Uma escolha amadurecida ao longo dos últimos meses levou o ex-deputado federal Pedro Cunha Lima a tornar público um gesto político raro, que foi de abdicar de uma disputa eleitoral para priorizar o estudo, a contribuição coletiva e a lealdade partidária. “Eu decidi não disputar a eleição no ano que vem”, reconhecendo que a atual configuração da oposição abre caminhos sólidos e merece somas sinceras, não disputas internas”.
Pedro afirmou que deseja ampliar sua capacidade de servir à vida pública por meio da qualificação acadêmica. “Vou resgatar um sonho antigo, que é fazer um novo mestrado, desta feita em políticas públicas”, disse, destacando que o conhecimento é o alicerce para quem busca compreender e enfrentar os desafios do Estado com preparo real. Ele enfatizou que seguirá colaborando com o PSD, partido ao qual foi confiada sua condução na Paraíba, registrando o compromisso de corresponder ao crescimento da sigla.

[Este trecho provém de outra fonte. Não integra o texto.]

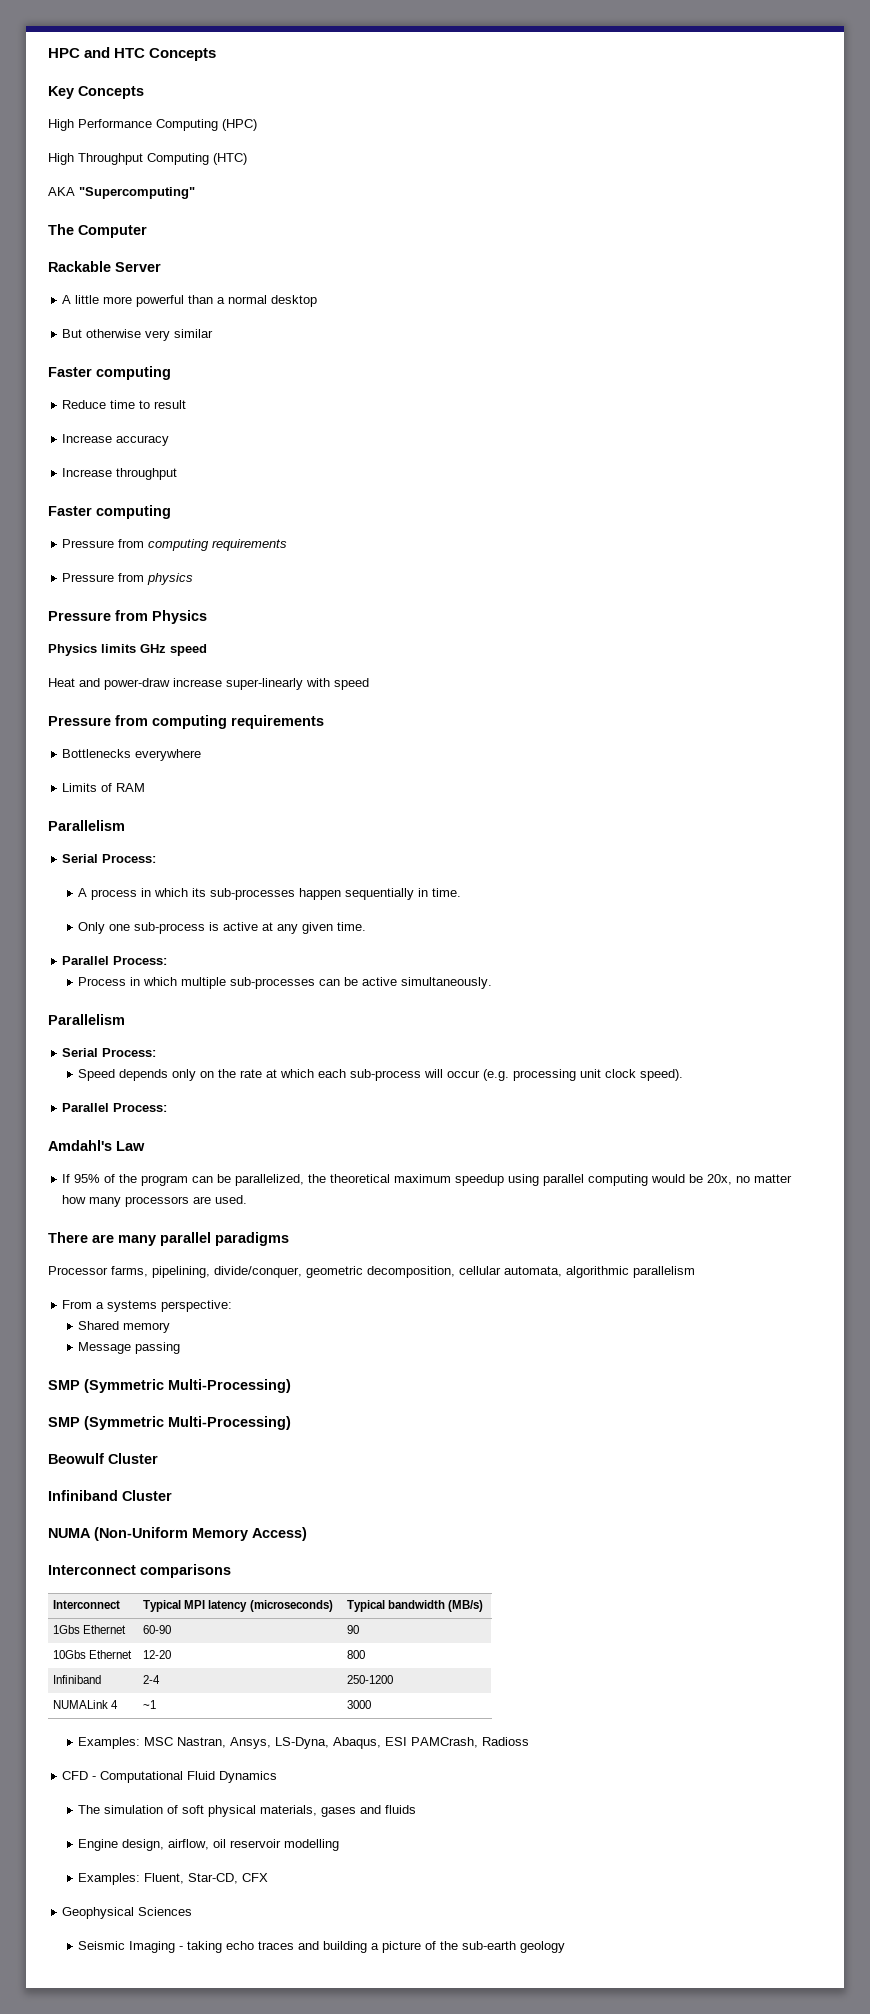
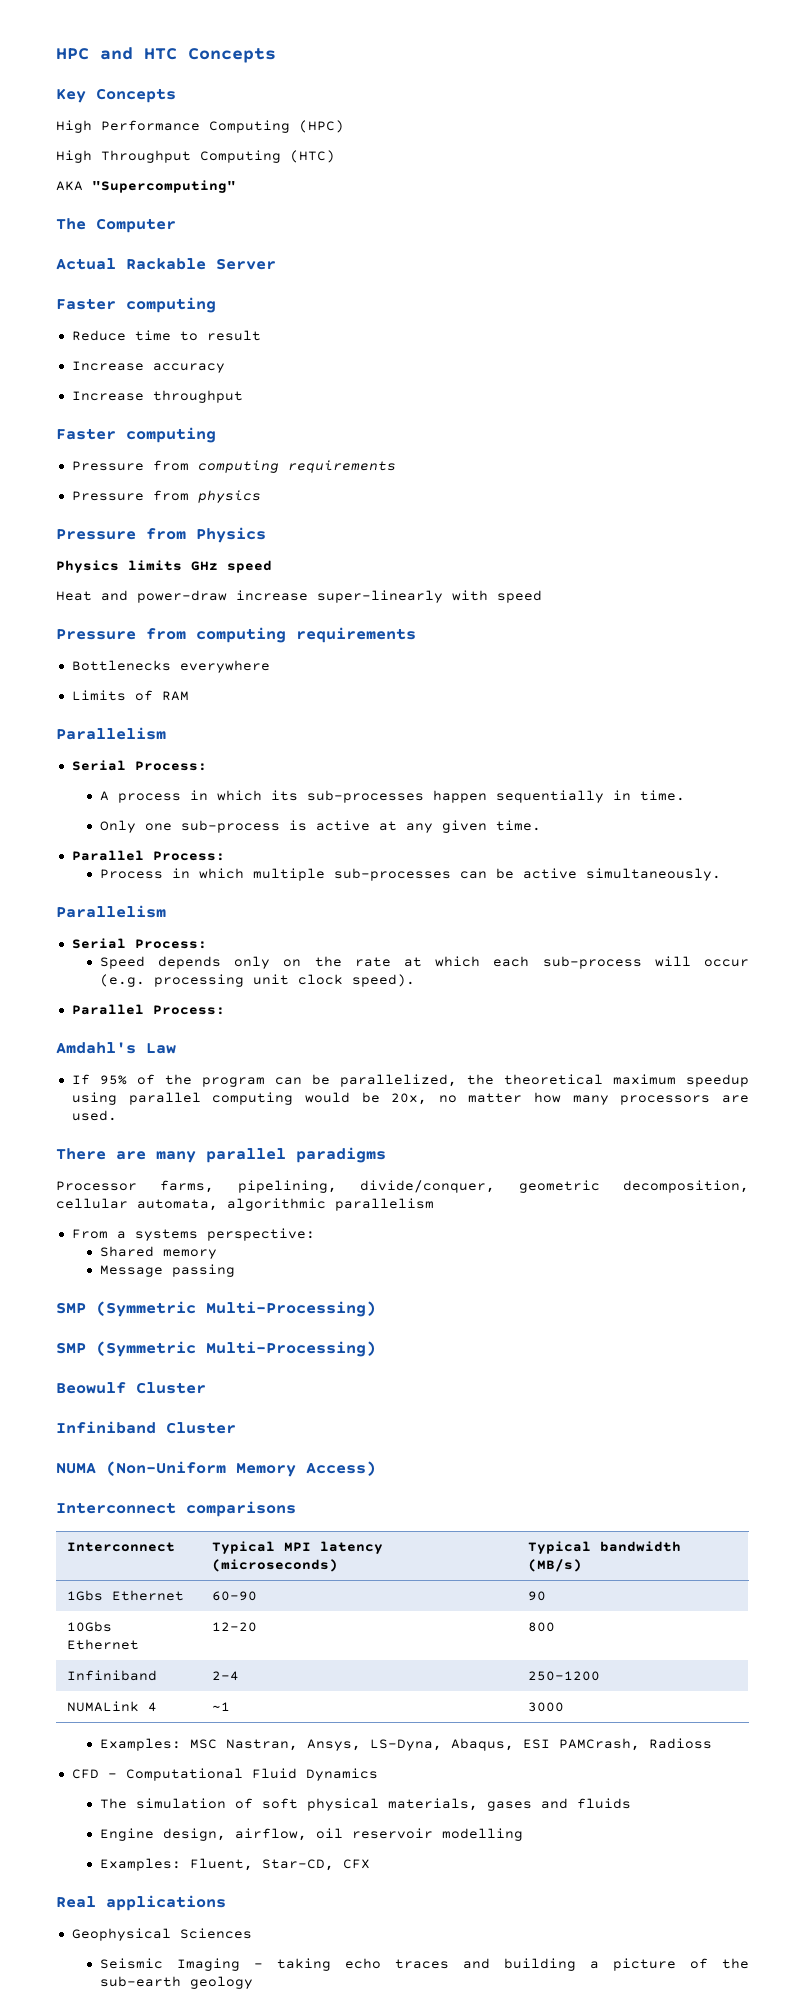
(147, 231) none -> [56,258,116,270] Actual
[62,295,318,307] [62,329,214,341] // A little more powerful than a normal desktop // But otherwise very similar -> (276, 264) none
(269, 1877) none -> [56,1895,226,1911] // Real applications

Ao revisitar uma década de atuação política, Pedro descreveu o que definiu como “a mais sincera e comovida gratidão” por cada apoio recebido. Lembrou disputas eleitorais, votações expressivas e responsabilidades assumidas, afirmando que sempre buscou retribuir tudo “com um trabalho dedicado, íntegro e honesto, sem se misturar com o que está errado”. O ex-parlamentar ressaltou que seu inconformismo permanece vivo, especialmente diante das desigualdades e do que considera o funcionamento ainda “de cabeça para baixo” do país.
Ativismo interior
O jovem político reafirmou vocações que orientam seu percurso: defesa da educação pública, luta por creches, políticas de primeira infância, alfabetização na idade certa e justiça social. “Existe um ativismo que não vai sair de mim”, afirmou, lembrando que se reconhece como alguém privilegiado e incapaz de ignorar as urgências de quem ainda busca o básico. Ao encerrar, agradeceu: “Muito obrigado por tudo”. E concluiu com serenidade e franqueza: não será candidato, mas seguirá colaborando com o projeto coletivo que escolheu sustentar.